WHAT TO WORK ON: Each line below is to be repeated exactly; any picture is to be left out.

DATASET CONTENT:
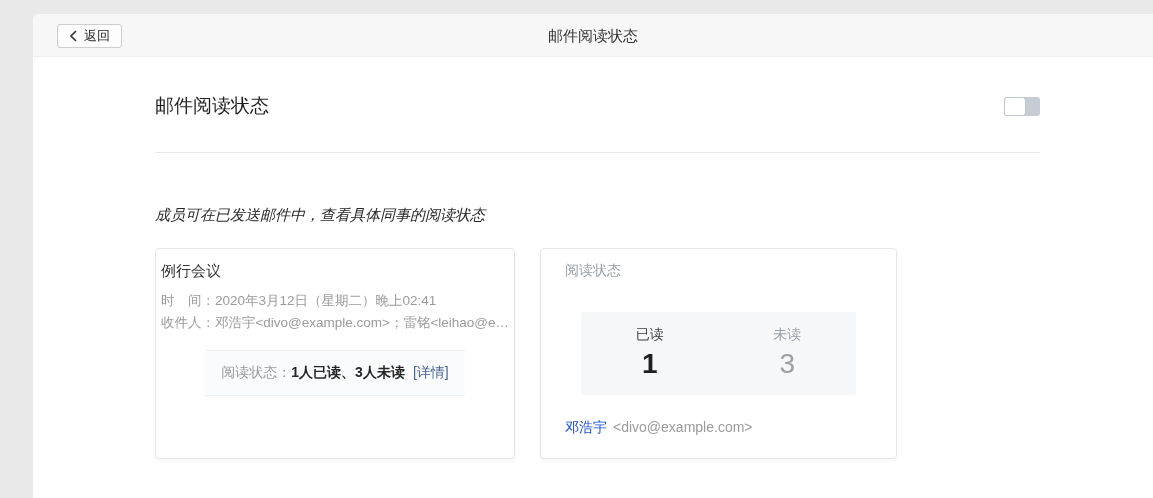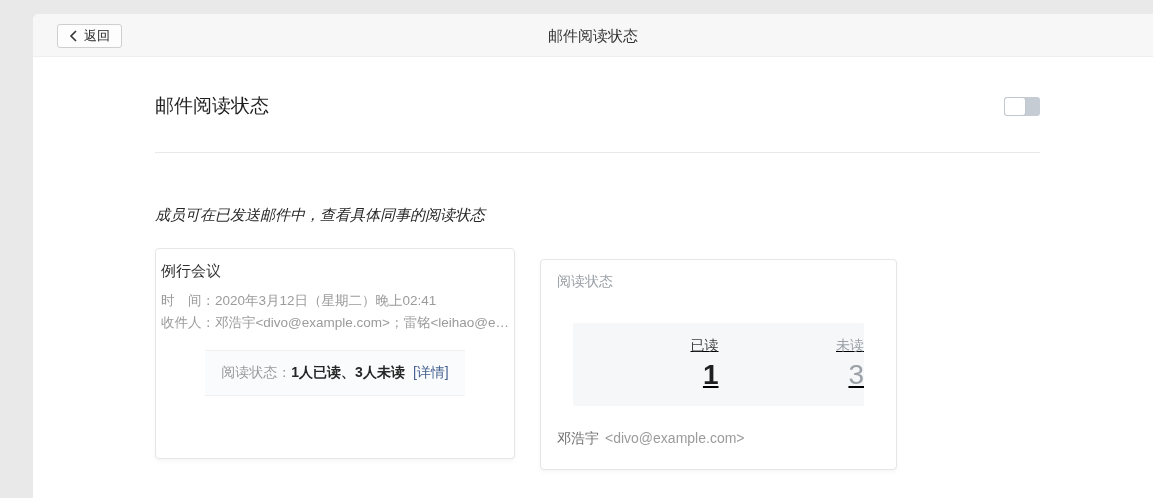--- a/index.html
+++ b/index.html
@@ -136,7 +136,7 @@
     cursor: pointer;
   }
   
-  .read-card { width: 357px; padding: 13px 16px; margin-top: 11px; }
+  .read-card { width: 357px; padding: 13px 24px; }
   .read-card-title { font-size: 14px; color: #9aa0a6; }
   .stats-panel {
     margin: 32px 16px 0;

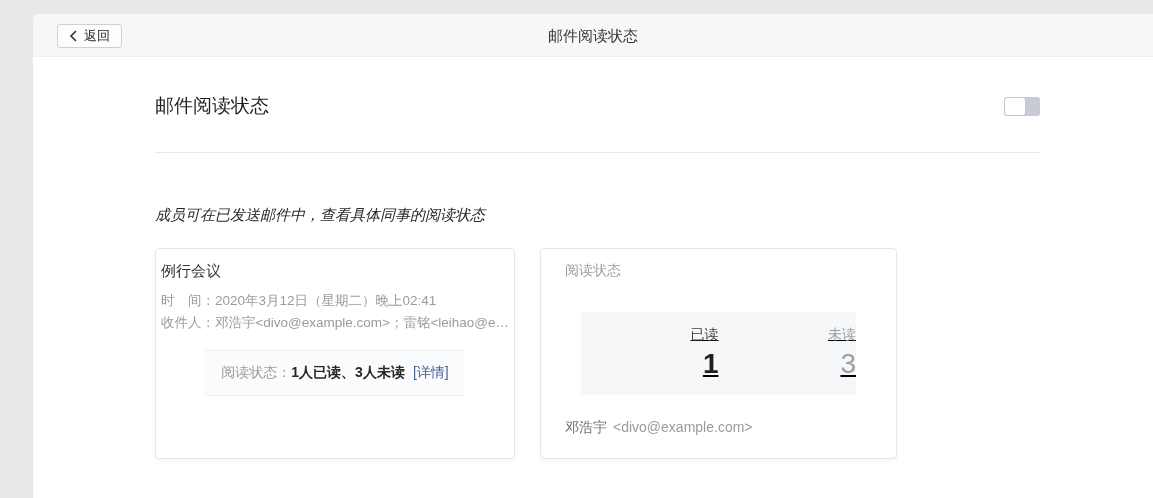--- a/index.html
+++ b/index.html
@@ -146,7 +146,7 @@
     display: flex;
     padding-top: 14px;
   }
-  .stat-col { flex: 1; text-align: right; text-decoration: underline; }
+  .stat-col { flex: 1; text-align: center; }
   .stat-label { font-size: 14px; }
   .stat-count { font-size: 28px; margin-top: 4px; line-height: 32px; }
   .stat-col.dark .stat-label { color: #404040; }

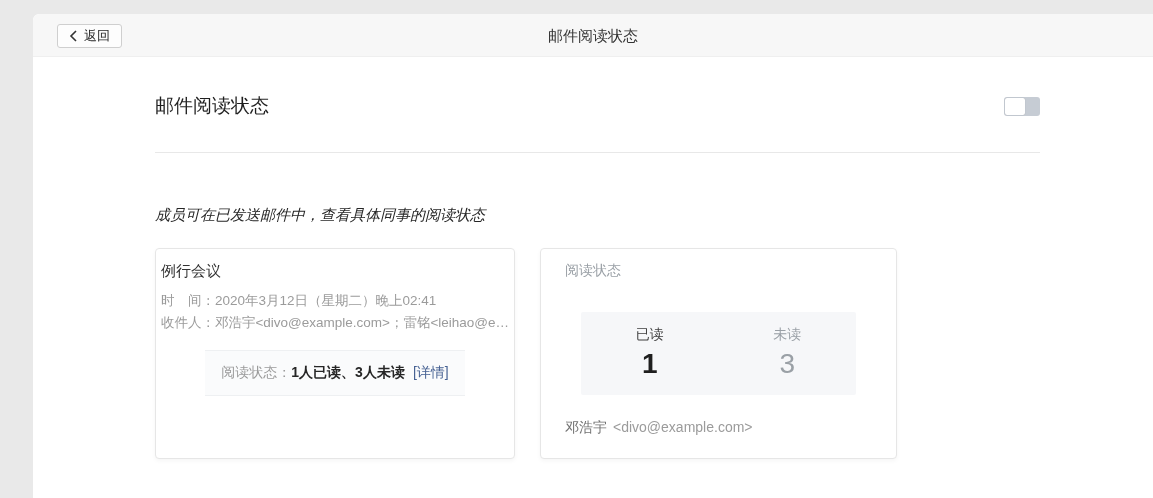--- a/index.html
+++ b/index.html
@@ -154,7 +154,7 @@
   .stat-col.gray .stat-label { color: #9aa0a6; }
   .stat-col.gray .stat-count { color: #9aa0a6; font-weight: 400; }
   .reader-row { margin: 24px 0 0 0; font-size: 14px; }
-  .reader-name { color: #737373; font-family: Liberation Mono, monospace; }
+  .reader-name { color: #1d4ed8; font-family: Liberation Mono, monospace; }
   .reader-email { color: #9b9b9b; margin-left: 6px; }
 </style>
 </head>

RESULT OF THIS EXERCISE:
--- a/index.html
+++ b/index.html
@@ -136,7 +136,7 @@
     cursor: pointer;
   }
   
-  .read-card { width: 357px; padding: 13px 16px; margin-top: 11px; }
+  .read-card { width: 357px; padding: 13px 24px; }
   .read-card-title { font-size: 14px; color: #9aa0a6; }
   .stats-panel {
     margin: 32px 16px 0;

--- a/index.html
+++ b/index.html
@@ -146,7 +146,7 @@
     display: flex;
     padding-top: 14px;
   }
-  .stat-col { flex: 1; text-align: right; text-decoration: underline; }
+  .stat-col { flex: 1; text-align: center; }
   .stat-label { font-size: 14px; }
   .stat-count { font-size: 28px; margin-top: 4px; line-height: 32px; }
   .stat-col.dark .stat-label { color: #404040; }

--- a/index.html
+++ b/index.html
@@ -154,7 +154,7 @@
   .stat-col.gray .stat-label { color: #9aa0a6; }
   .stat-col.gray .stat-count { color: #9aa0a6; font-weight: 400; }
   .reader-row { margin: 24px 0 0 0; font-size: 14px; }
-  .reader-name { color: #737373; font-family: Liberation Mono, monospace; }
+  .reader-name { color: #1d4ed8; font-family: Liberation Mono, monospace; }
   .reader-email { color: #9b9b9b; margin-left: 6px; }
 </style>
 </head>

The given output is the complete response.